DATASET CONTENT:
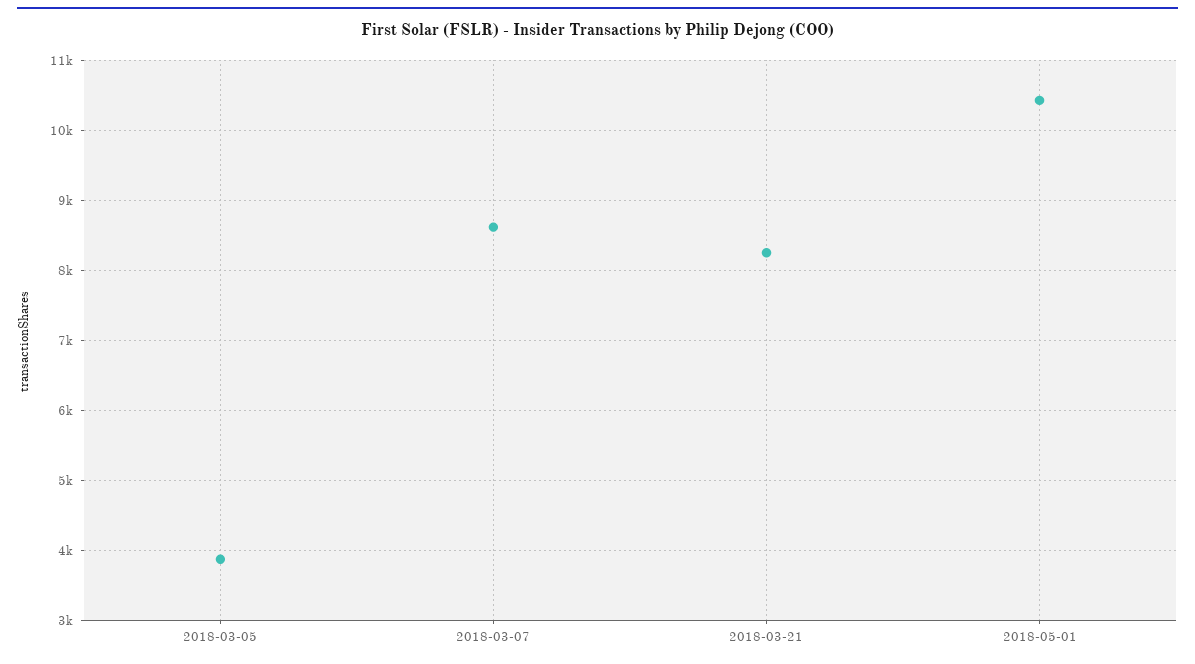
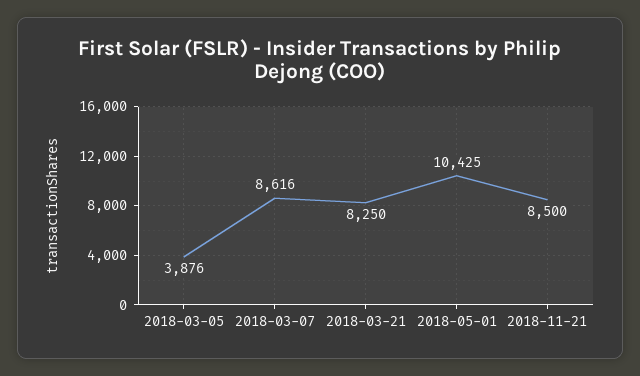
2018-11-21: none -> 8500

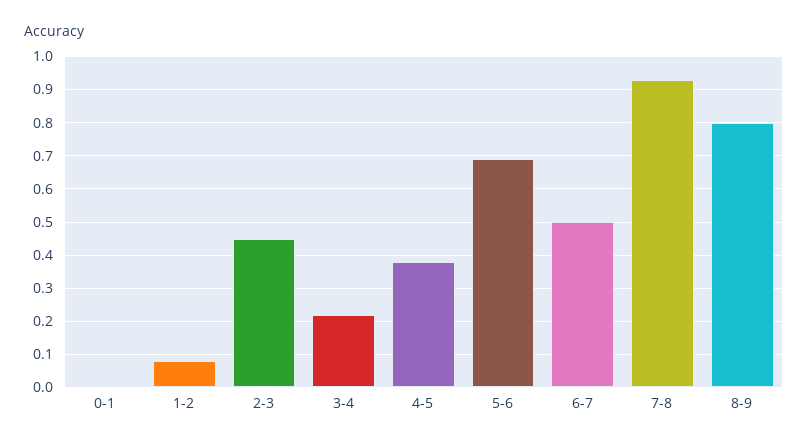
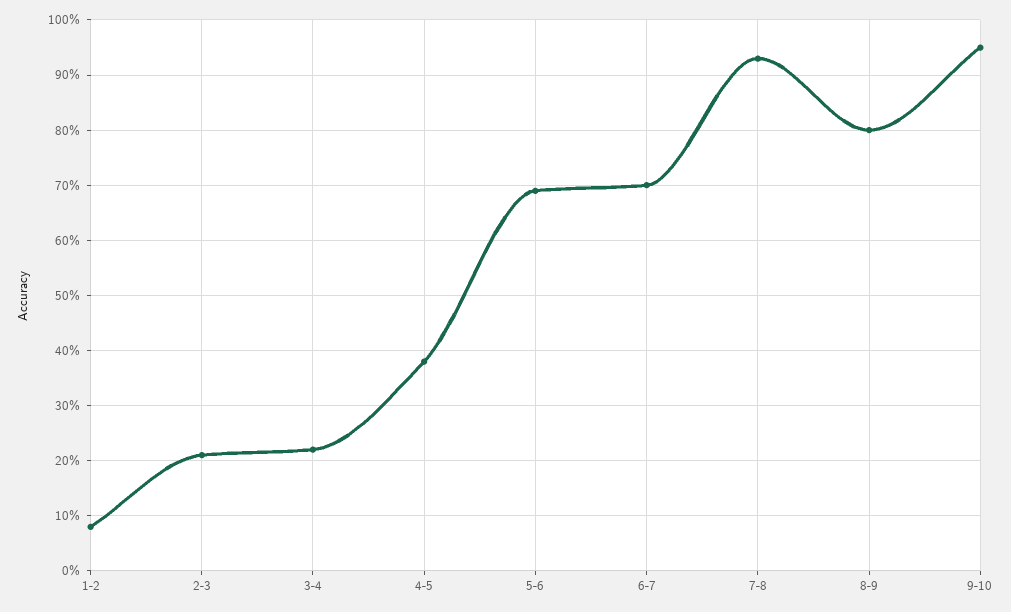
0-1: 0 -> none
2-3: 0.45 -> 0.2
6-7: 0.5 -> 0.7
9-10: none -> 0.95

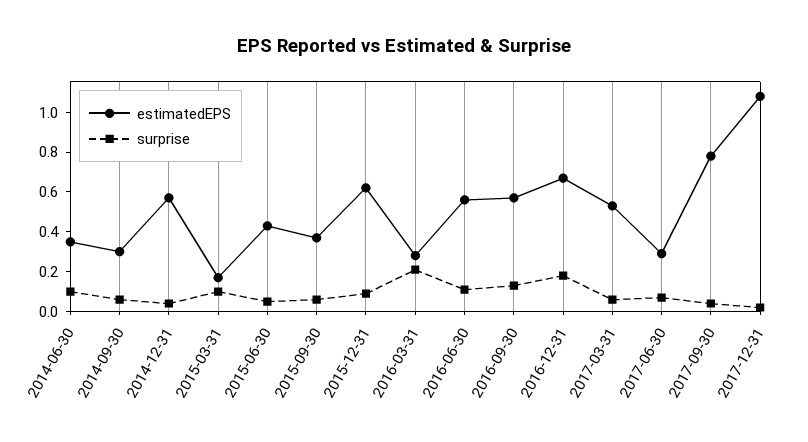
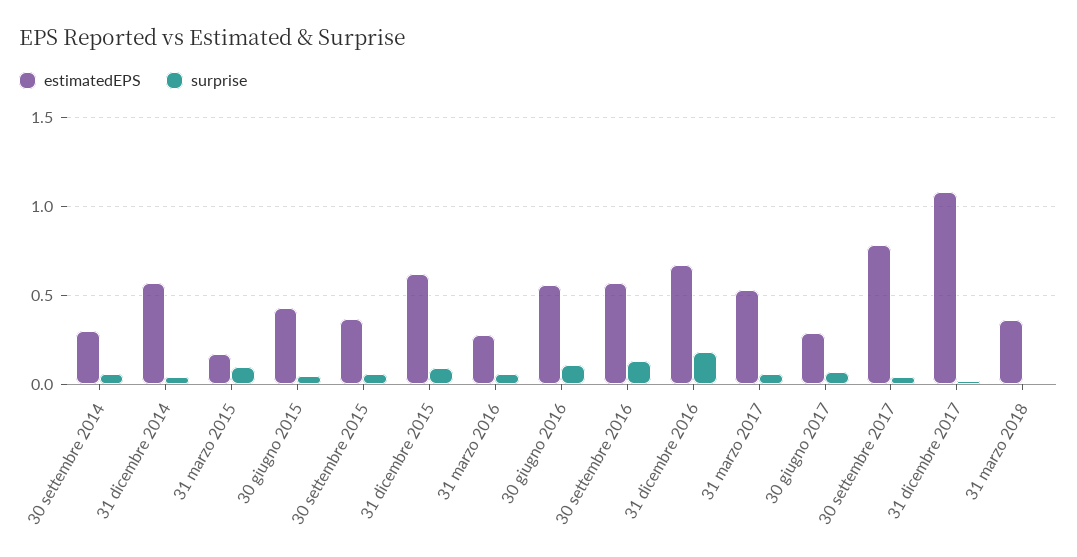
estimatedEPS, 2014-06-30: 0.35 -> none
surprise, 2014-06-30: 0.1 -> none
surprise, 2016-03-31: 0.2 -> 0.05
estimatedEPS, 31 marzo 2018: none -> 0.35
surprise, 31 marzo 2018: none -> 0

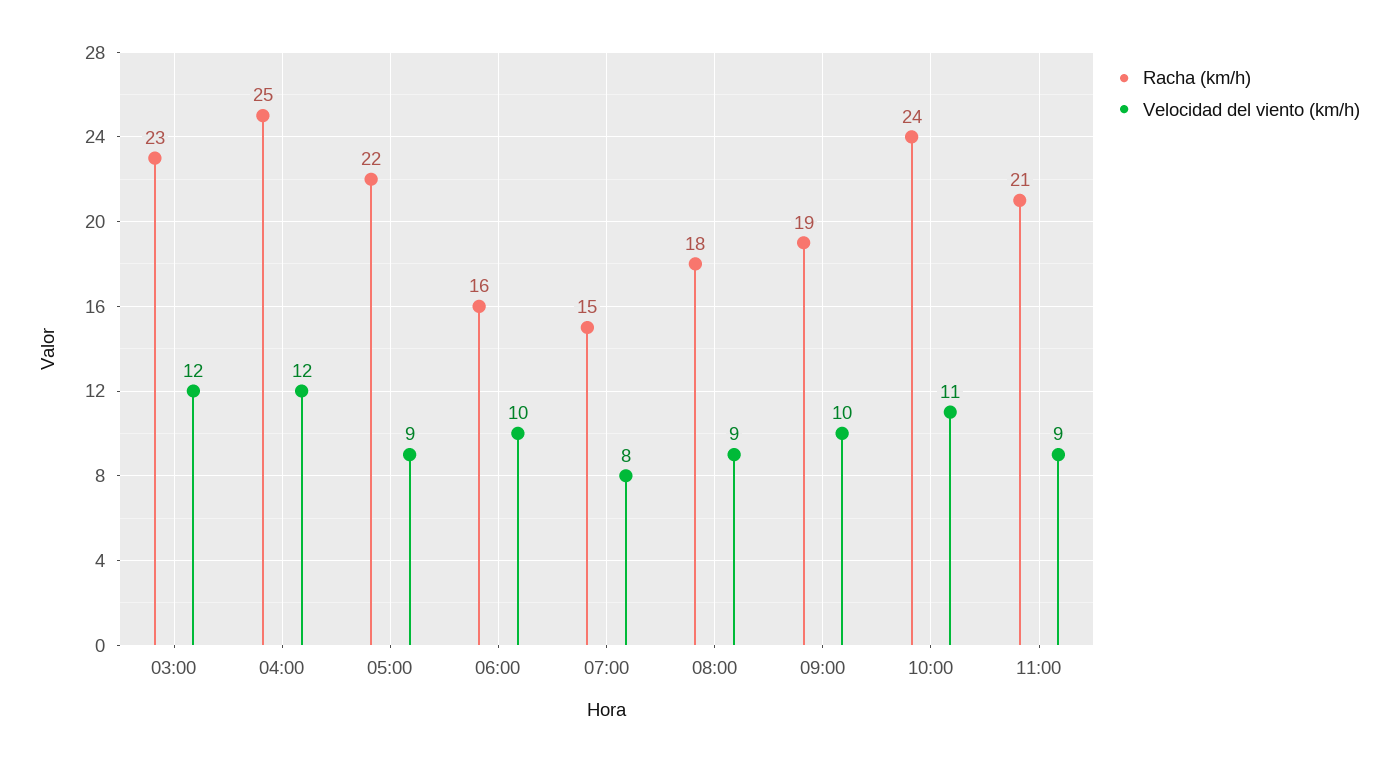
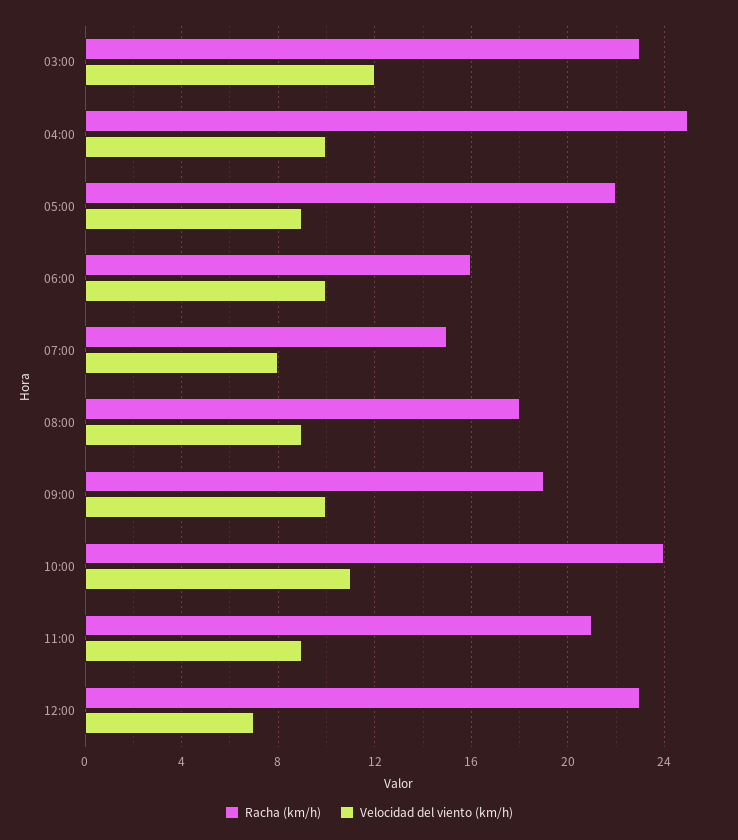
Velocidad del viento (km/h), 04:00: 12 -> 10
Racha (km/h), 12:00: none -> 23
Velocidad del viento (km/h), 12:00: none -> 7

TASK DIRECTIONS: Your task is a word-for-word transcription of the entries, leaving out all pictures.

ANSWER TO THIS PROBLEM:
2018-11-21: none -> 8500

0-1: 0 -> none
2-3: 0.45 -> 0.2
6-7: 0.5 -> 0.7
9-10: none -> 0.95

estimatedEPS, 2014-06-30: 0.35 -> none
surprise, 2014-06-30: 0.1 -> none
surprise, 2016-03-31: 0.2 -> 0.05
estimatedEPS, 31 marzo 2018: none -> 0.35
surprise, 31 marzo 2018: none -> 0

Velocidad del viento (km/h), 04:00: 12 -> 10
Racha (km/h), 12:00: none -> 23
Velocidad del viento (km/h), 12:00: none -> 7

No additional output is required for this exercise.